To understand more about animal cognition, researchers need to focus on 'at what cognitive level a given species operates and how this suits their ecology and lifestyle'. We need to be teasing out the building blocks that make up cognition, rather than heading for the high ground of theory of mind, self awareness and language.

He concludes by saying that we need to 'Instead of making humanity the measure of all things, we need to evaluate other species by what they are'.

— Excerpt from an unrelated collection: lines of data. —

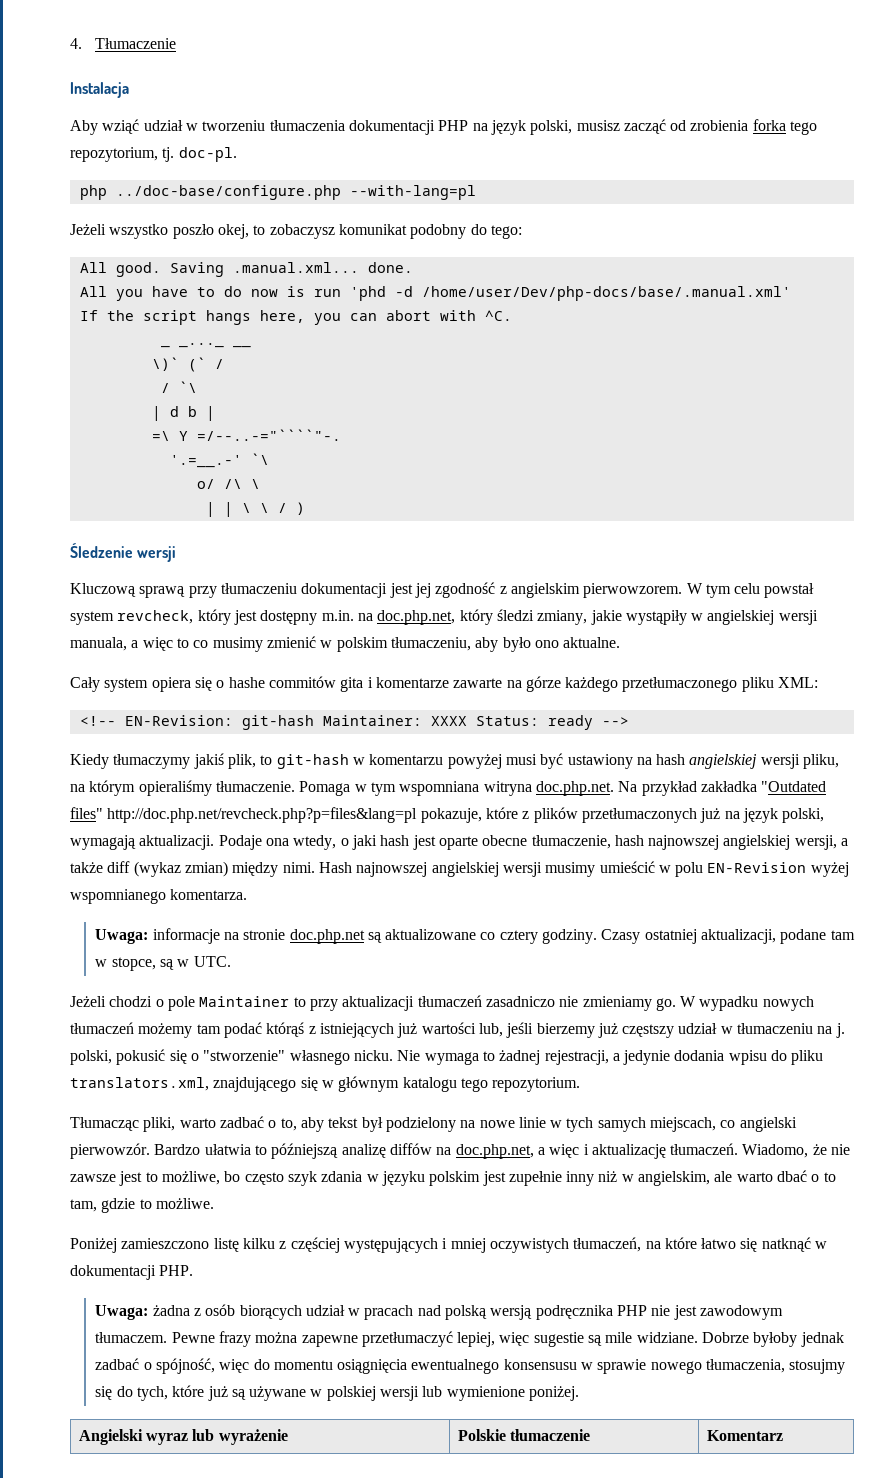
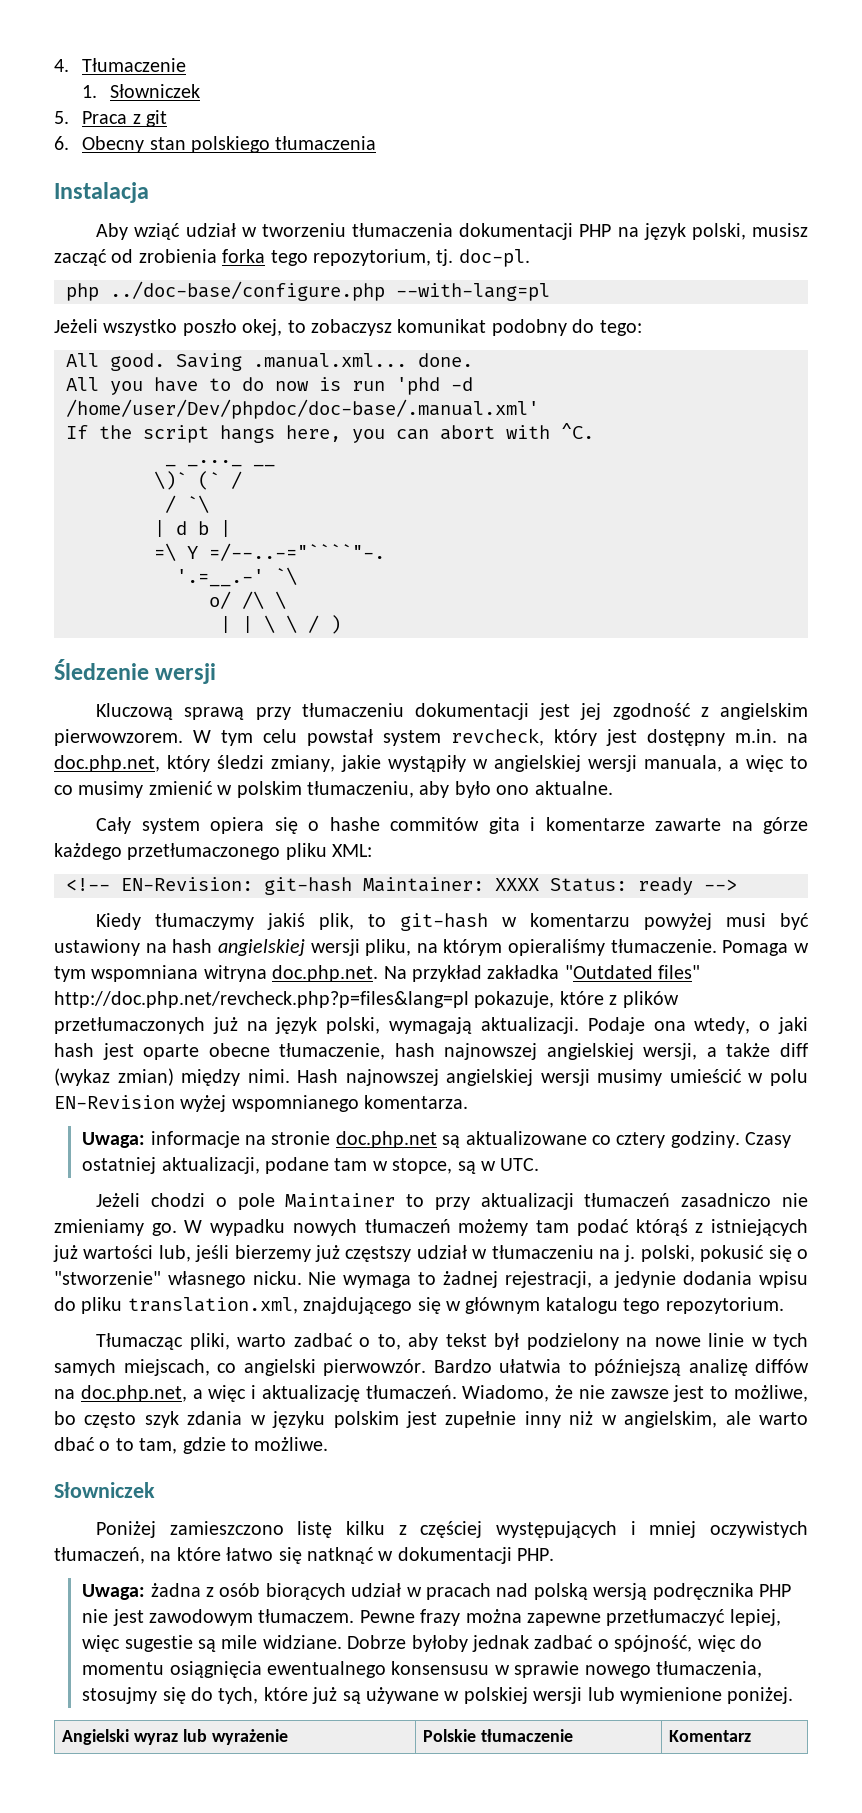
+ 1. Słowniczek
+ 5. Praca z git
+ 6. Obecny stan polskiego tłumaczenia
- All you have to do now is run 'phd -d /home/user/Dev/php-docs/base/.manual.xml'
+ All you have to do now is run 'phd -d /home/user/Dev/phpdoc/doc-base/.manual.xml'
- Nie wymaga to żadnej rejestracji, a jedynie dodania wpisu do pliku translators.xml, znajdującego się w głównym katalogu tego repozytorium.
+ Nie wymaga to żadnej rejestracji, a jedynie dodania wpisu do pliku translation.xml, znajdującego się w głównym katalogu tego repozytorium.
  Wiadomo, że nie zawsze jest to możliwe, bo często szyk zdania w języku polskim jest zupełnie inny niż w angielskim, ale warto dbać o to tam, gdzie to możliwe.
+ Słowniczek

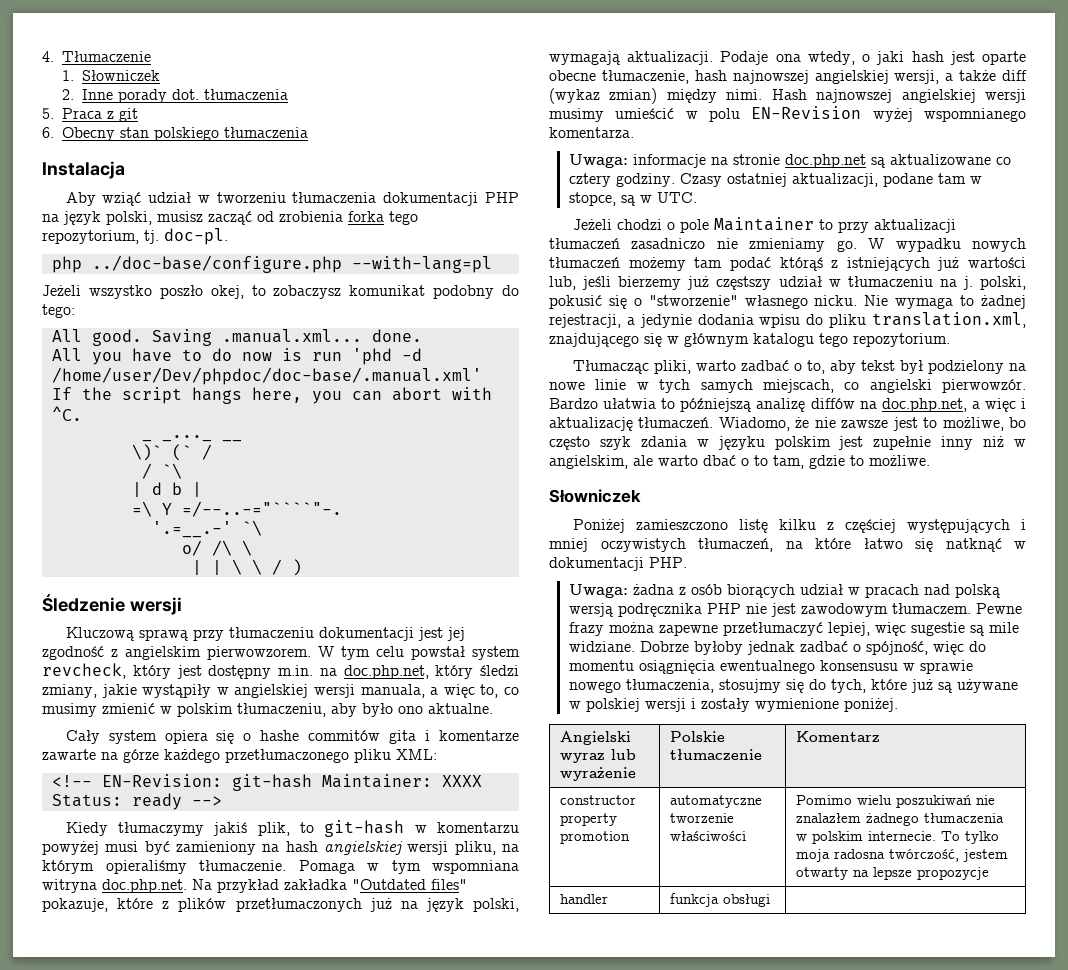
+ 2. Inne porady dot. tłumaczenia
- W tym celu powstał system revcheck, który jest dostępny m.in. na doc.php.net, który śledzi zmiany, jakie wystąpiły w angielskiej wersji manuala, a więc to co musimy zmienić w polskim tłumaczeniu, aby było ono aktualne.
+ W tym celu powstał system revcheck, który jest dostępny m.in. na doc.php.net, który śledzi zmiany, jakie wystąpiły w angielskiej wersji manuala, a więc to, co musimy zmienić w polskim tłumaczeniu, aby było ono aktualne.
- Kiedy tłumaczymy jakiś plik, to git-hash w komentarzu powyżej musi być ustawiony na hash angielskiej wersji pliku, na którym opieraliśmy tłumaczenie.
+ Kiedy tłumaczymy jakiś plik, to git-hash w komentarzu powyżej musi być zamieniony na hash angielskiej wersji pliku, na którym opieraliśmy tłumaczenie.
- Pomaga w tym wspomniana witryna doc.php.net. Na przykład zakładka "Outdated files" http://doc.php.net/revcheck.php?p=files&lang=pl pokazuje, które z plików przetłumaczonych już na język polski, wymagają aktualizacji.
+ Pomaga w tym wspomniana witryna doc.php.net. Na przykład zakładka "Outdated files" pokazuje, które z plików przetłumaczonych już na język polski, wymagają aktualizacji.
- Dobrze byłoby jednak zadbać o spójność, więc do momentu osiągnięcia ewentualnego konsensusu w sprawie nowego tłumaczenia, stosujmy się do tych, które już są używane w polskiej wersji lub wymienione poniżej.
+ Dobrze byłoby jednak zadbać o spójność, więc do momentu osiągnięcia ewentualnego konsensusu w sprawie nowego tłumaczenia, stosujmy się do tych, które już są używane w polskiej wersji i zostały wymienione poniżej.
+ constructor property promotion | automatyczne tworzenie właściwości | Pomimo wielu poszukiwań nie znalazłem żadnego tłumaczenia w polskim internecie. To tylko moja radosna twórczość, jestem otwarty na lepsze propozycje
+ handler | funkcja obsługi |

De Waal is a great science communicator, able to present a huge body of knowledge in an easy narrative style that never talks down to the reader but is not intimidating, even when discussing evolution which can get technical. Giving examples helps a lot with that, such as with the concepts of homologous and analogous evolution: Homologous evolution refers to traits derived fron a common ancestor, such as a human hand and the wing of a bat which both derive from an ancestral forelimb. Analogous evolution occurs when distantly related animals evolve in the same direction, as with the sensitivity to faces in wasps and primates, which came about independently and is based on the need to recognise individual group mates (p75).

Most of the case studies he uses are from primate research, some other mammals, some birds, some insects and fish.

Near the end of the book he notes briefly that he hasn't included animal emotions. This is a study of cognition, but if cognition and perception are closely connected as he argued, then I think you must include emotion as well. I hope there's another book to come.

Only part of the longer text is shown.